U1A U1B U1C witll either be an oscillator or close to oscillation. Net inversion occurs with 3 gates and feedback via R32 and R29.
Most likely it either does NOT oscillate unprompted OR it does oscillate BUT not at 32 kHz (probably nearby) so that the crystal locks its signal.
Incoming signal via R25 swamps feedback via R32 and turns it into a tuned-ish amplifier at, one assumes, 32 kHz.
R26 is probably there because it was found to make things work better :-). The inverters are operating in semi linear semi digital mode and R26 plus gate input capacitance plus any stray PCB capacitance plus nearby dead fish and bank holidays tend to slow the rise time and promote whatever action at 32 kHz was desired.

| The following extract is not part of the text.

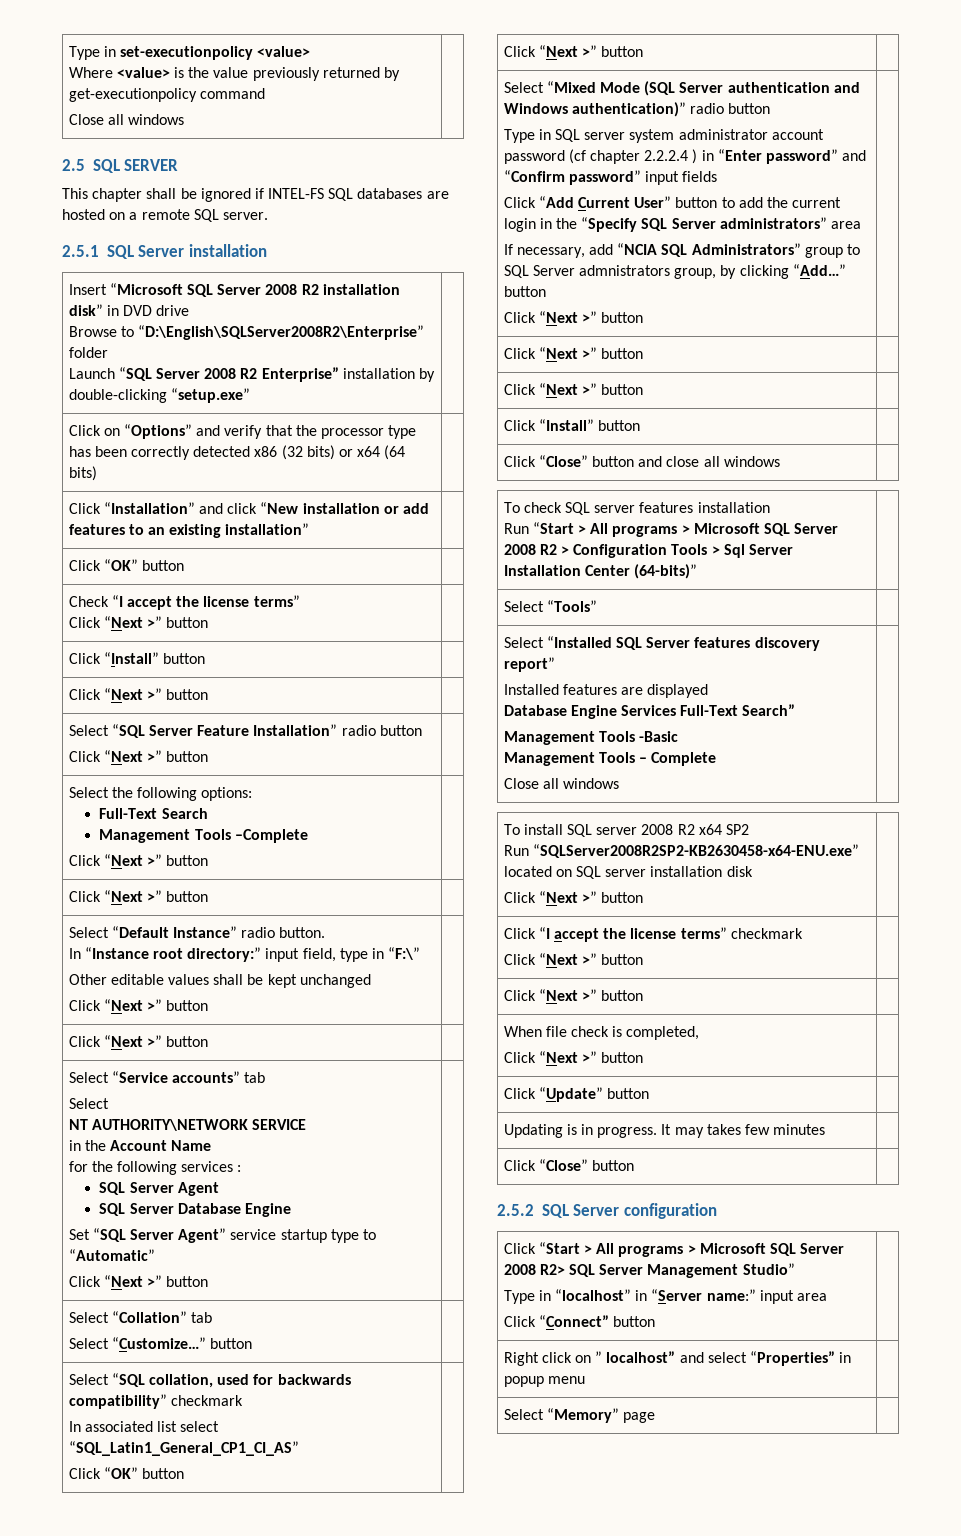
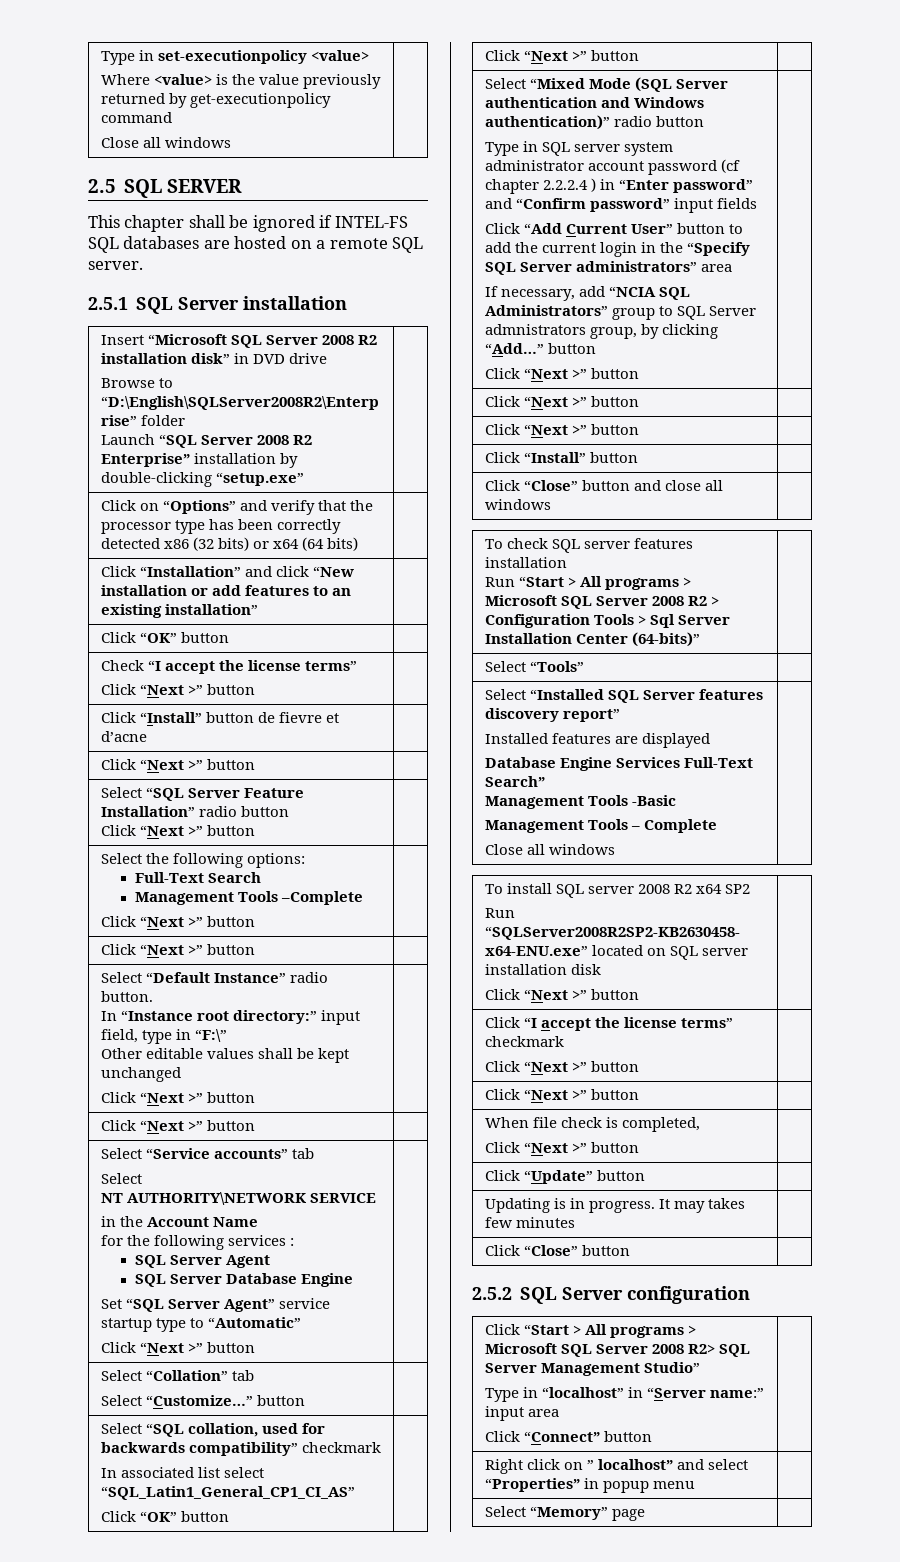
  Check “I accept the license terms”
  Click “Next >” button |
- Click “Install” button |
+ Click “Install” button de fievre et d’acne |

Running this in SPICE with and without 32 kHz input would be interesting.
The inverters should ideally be unbuffered ones for use in analog mode. U1d is a wholly analog amplifier, U1B thinks it is a digital inverter (but if there is a low enough input it may run in analog mid rail zone), U1C can't really make up its mind (due to the 470k input resistor) and U1a probably thinks it's an analog amplifier (2pF in parallel with 2M main loop feedback) but has no individual feedback so tries to be more an analog single input comparator [the sound of one dog barking :-)]- ie switches around it's mid level and output maybe rails if given long enough.
E&OE.
More anon maybe.
Somebody please run the mid section in SPICE and report.
Your received signal has several deterministic but unknown parameters, the amplitude, the frequency offset, and the sampling timing offset, and perhaps some others. At a minimum you need an AGC to get to a known and desired amplitude, a carrier recovery circuit ( costas loop or a gardner loop) and a symbol timing recovery circuit (early-late gate combined with matched filtering). Oh and a decision device or slicer
For the AGC, decide the signal amplitude you desire, calculate the error in your received signal (Rx signal amplitude - desired amplitude), filter this error, and then use as the input to a numerically controlled gain block (a multiplier). Assuming you do this correctly, the signal amplitude will lock to your desired amplitude
For the carrier tracking, there are many circuits to be used, data-aided, or non-data-aided. for BPSK it might be as easy as squaring the RX signal( which effectively removes the data, filtering it, then feeding back the filtered signal to a numerically controlled oscillator (either a CORDIC, or a complex multiplier). Google "squaring loop."
For the downstream slicer, you will compare your signal against some metric, in the case of BSPK at complex baseband, the sign of your signal is what you use. Your received signal is in the presence of noise, and you want to make that comparison at the center (in the time domain) of the received signal when it is maximized ( or minimized for -1 symbols; the correct words to use are: when the signal is at a local extrema). This is symbol timing recovery. I'm less familiar with this, but this can be done by looking at the derivative of the signal and determining when the signal is increasing, at a local extrema, or decreasing. Do all three of these in parallel and you can get a pretty good picture of your symbol timing.
Best Answer
What you have there is a classic, simple data slicer.
D2 and \$C_{p2}\$ form an AM demodulator. What goes to C6 and R1 is no longer RF.
C6 and R1 form a sort of high pass filter/differentiator.
R2, C7, and R3 are there to slightly delay the edges of the detected low frequency signal.
U3 is a comparator. It compares the signal (V+) with the delayed signal (V-.)
When the signal is higher than the delayed signal (that's the rising edge,) the comparator's output snaps to high.
When the signal is lower than the delayed signal (that's the falling edge,) the comparator's output snaps to low.
The output is a series of pulses that follow the originally transmitted on-off keying from the transmitter.
This simple data slicer will output random "data" when there's no received signal. The link I posted goes into some detail on how that is avoided with better designs. It also includes a section on the simple data slicer, though.